With Databricks, you can customize a LLM on your data for your specific task. With the support of open source tooling, such as Hugging Face and DeepSpeed, you can efficiently take a foundation LLM and train it with your own data to improve its accuracy for your specific domain and workload. You can then leverage the custom LLM in your generative AI applications.
Databricks Runtime for Machine Learning
Databricks Runtime for Machine Learning (Databricks Runtime ML) automates the creation of a cluster with pre-built machine learning and deep learning infrastructure including the most common ML and DL libraries. For the full list of libraries in each version of Databricks Runtime ML, see the release notes.
To access data in Unity Catalog for machine learning workflows, the access mode for the cluster must be single user (assigned). Shared clusters are not compatible with Databricks Runtime for Machine Learning. In addition, Databricks Runtime ML is not supported on TableACLs clusters or clusters with spark.databricks.pyspark.enableProcessIsolation config
set to true
.
Create a cluster using Databricks Runtime ML
When you create a cluster, select a Databricks Runtime ML version from the Databricks runtime version drop-down menu. Both CPU and GPU-enabled ML runtimes are available.
If you select a cluster from the drop-down menu in the notebook, the Databricks Runtime version appears at the right of the cluster name:
If you select a GPU-enabled ML runtime, you are prompted to select a compatible Driver type and Worker type. Incompatible instance types are grayed out in the drop-down menu. GPU-enabled instance types are listed under the GPU accelerated label.
Note
To access data in Unity Catalog for machine learning workflows, the access mode for the cluster must be single user (assigned). Shared clusters are not compatible with Databricks Runtime for Machine Learning. For details about how to create a cluster, see Compute configuration reference.

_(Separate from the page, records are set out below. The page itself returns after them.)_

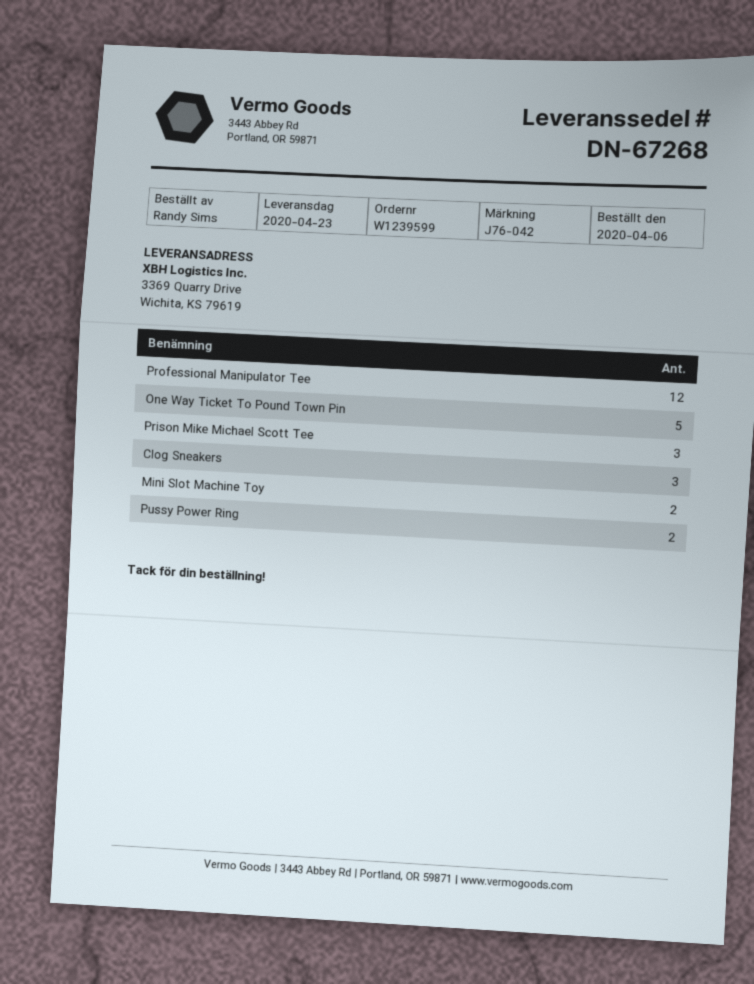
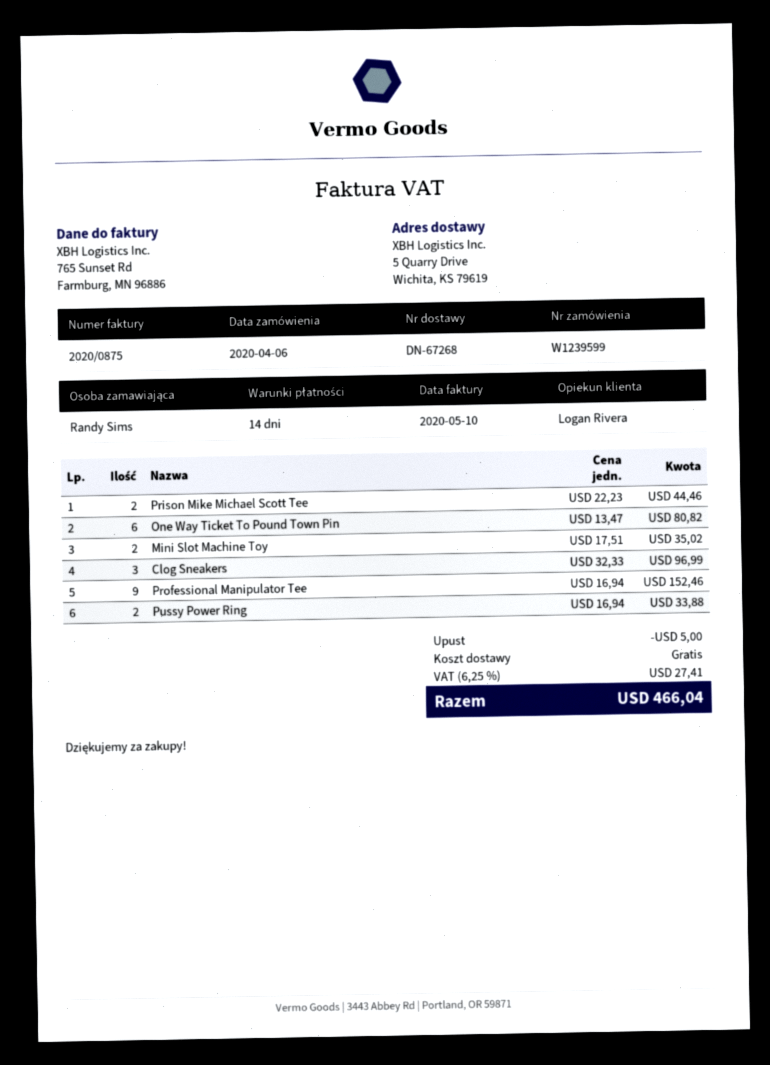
ship to: 3369 Quarry Drive, Wichita, KS 79619 -> 5 Quarry Drive, Wichita, KS 79619
Professional Manipulator Tee: 12 -> 9
One Way Ticket To Pound Town Pin: 5 -> 6
Prison Mike Michael Scott Tee: 3 -> 2

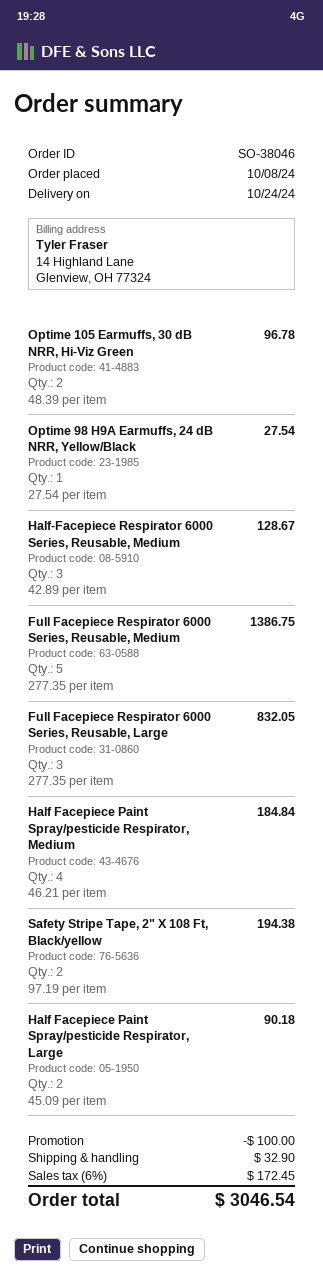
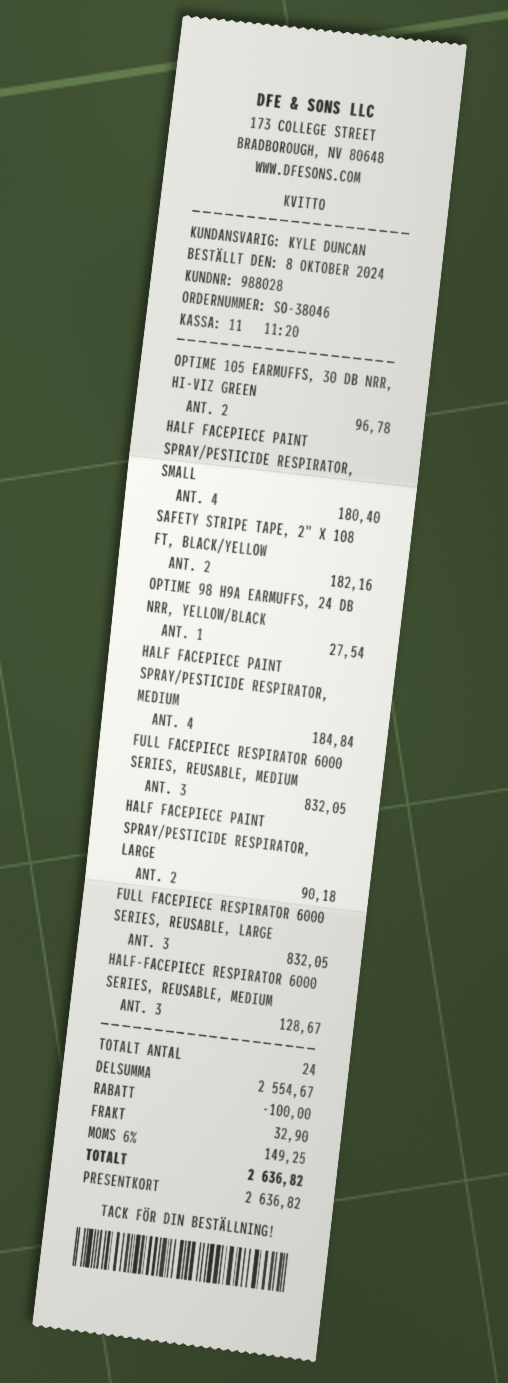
Full Facepiece Respirator 6000 Series, Reusable, Medium: 5 for 1386.75 -> 3 for 832.05
Safety Stripe Tape, 2" X 108 Ft, Black/yellow: 2 for 194.38 -> 2 for 182.16
HALF FACEPIECE PAINT SPRAY/PESTICIDE RESPIRATOR, SMALL: none -> 4 for 180.40
tax: 6% = 172.45 -> 6% = 149.25
total: 3046.54 -> 2636.82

Photon and Databricks Runtime ML
When you create a CPU cluster running Databricks Runtime 15.2 ML or above, you can choose to enable Photon. Photon improves performance for applications using Spark SQL, Spark DataFrames, feature engineering, GraphFrames, and xgboost4j. It is not expected to improve performance on applications using Spark RDDs, Pandas UDFs, and non-JVM languages such as Python. Thus, Python packages such as XGBoost, PyTorch, and TensorFlow will not see an improvement with Photon.
Spark RDD APIs and Spark MLlib have limited compatibility with Photon. When processing large datasets using Spark RDD or Spark MLlib, you may experience Spark memory issues. See Spark memory issues.
Libraries included in Databricks Runtime ML
Databricks Runtime ML includes a variety of popular ML libraries. The libraries are updated with each release to include new features and fixes.
Databricks has designated a subset of the supported libraries as top-tier libraries. For these libraries, Databricks provides a faster update cadence, updating to the latest package releases with each runtime release (barring dependency conflicts). Databricks also provides advanced support, testing, and embedded optimizations for top-tier libraries.
For a full list of top-tier and other provided libraries, see the release notes for Databricks Runtime ML.